The ride opened to the public on 2 June 2021.

==History==
===Development===
Gröna Lund had initially set aside a parking lot located just north of the park to be used in future expansions in the mid-2000s. The prospect of a Bolliger & Mabillard coaster project was kept in mind for the site. In 2009, the park drafted plans to construct a B&M inverted coaster and a Funtime Starflyer. As the approval process for the coaster faced numerous delays, the latter concept made its way into the existing park for Gröna Lund's 130th anniversary in 2013, where it materialized as the 121 m tall Eclipse. With no guarantee on when the expansion site would become available, park officials began planning to build the coaster within the existing park.

In February 2017, Gröna Lund unveiled their 700 m long inverted coaster project, which was set to begin construction in 2018 and open for the 2020 season. The opening date was later revised to 2021, and an inversion was removed from the original layout.

===Construction===
Construction began on November 18, 2018, under the working title Blue Harvest. Over the course of the next two years, a third of the park's buildings were demolished and redesigned as the park dug deep into the ground for the station area. The bumper cars were removed after the 2018 season to accommodate the attraction, and relocated to the Furuvik Zoo. In addition, the park's beer garden was demolished to be reopened later in a different building.

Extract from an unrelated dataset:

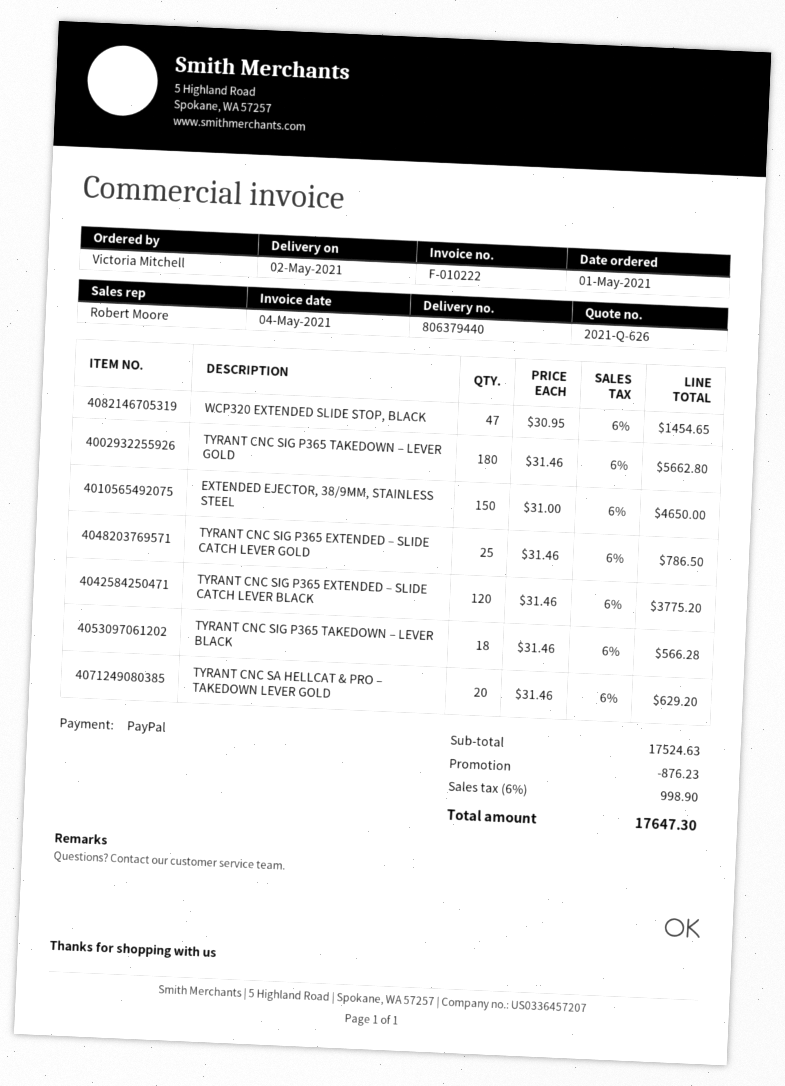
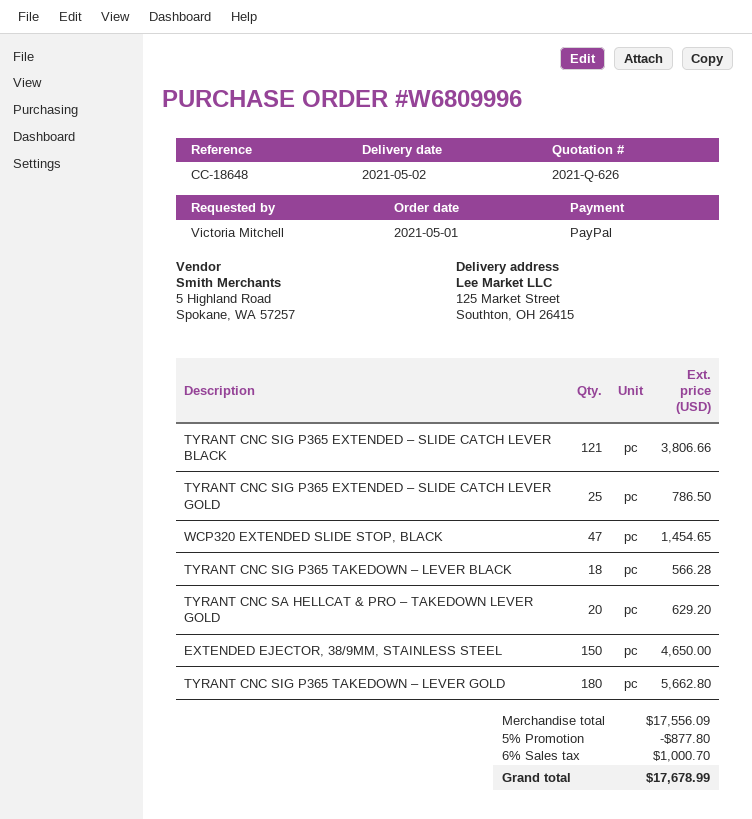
TYRANT CNC SIG P365 EXTENDED – SLIDE CATCH LEVER BLACK: 120 for 3775.20 -> 121 for 3806.66
subtotal: 17524.63 -> 17556.09
discount: 876.23 -> 877.80
tax: 6% = 998.90 -> 6% = 1000.70
total: 17647.30 -> 17678.99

To mask construction during the 2019 season, Gröna Lund created a temporary retro-themed area, stylizing the surroundings to mimic a 1950s traveling carnival. Management erected tents and set up a variety of carnival games and food stands. In addition, a temporary ride called Snake operated on top of the station pit for the 2019 season. Snake was relocated to Skara Sommarland following its run at Gröna Lund.

The first pieces of track were installed in late 2019, making up the brake run and station area. Despite the COVID-19 pandemic forcing the park's closure throughout 2020, Gröna Lund kept their 2021 opening timeline and continued construction on the ride. The lift hill was topped off on October 12, 2020, and the ride's first inversion, a zero-g roll, was installed in early November. The final track piece was placed on February 9, 2021.

===Marketing and debut===
On August 1, 2020, the name of the roller coaster was revealed to be Monster, and that its surrounding area would be themed loosely to the 1950s Meatpacking District in Manhattan. An animated on-ride POV was released online in November 2020.

Monster was originally slated to open alongside Gröna Lund on April 24, 2021. However, COVID-19 restrictions forced Gröna Lund to postpone their reopening date multiple times, until they eventually settled on a June 2 reopening when the government cleared them to do so. In late May, the park released a Stranger Things-esque advertisement to promote the ride's opening, which was positively received online. Monster officially debuted to the public on June 2, 2021.

==Characteristics==
Monster is 34 metres (111.5 ft) tall, 700 metres (2,296.6 ft) long, and reaches top speeds of 90 km/h (55.9 mph). The coaster has two trains with seven cars, each of which seats four riders in a row, for a total of 28 riders per train.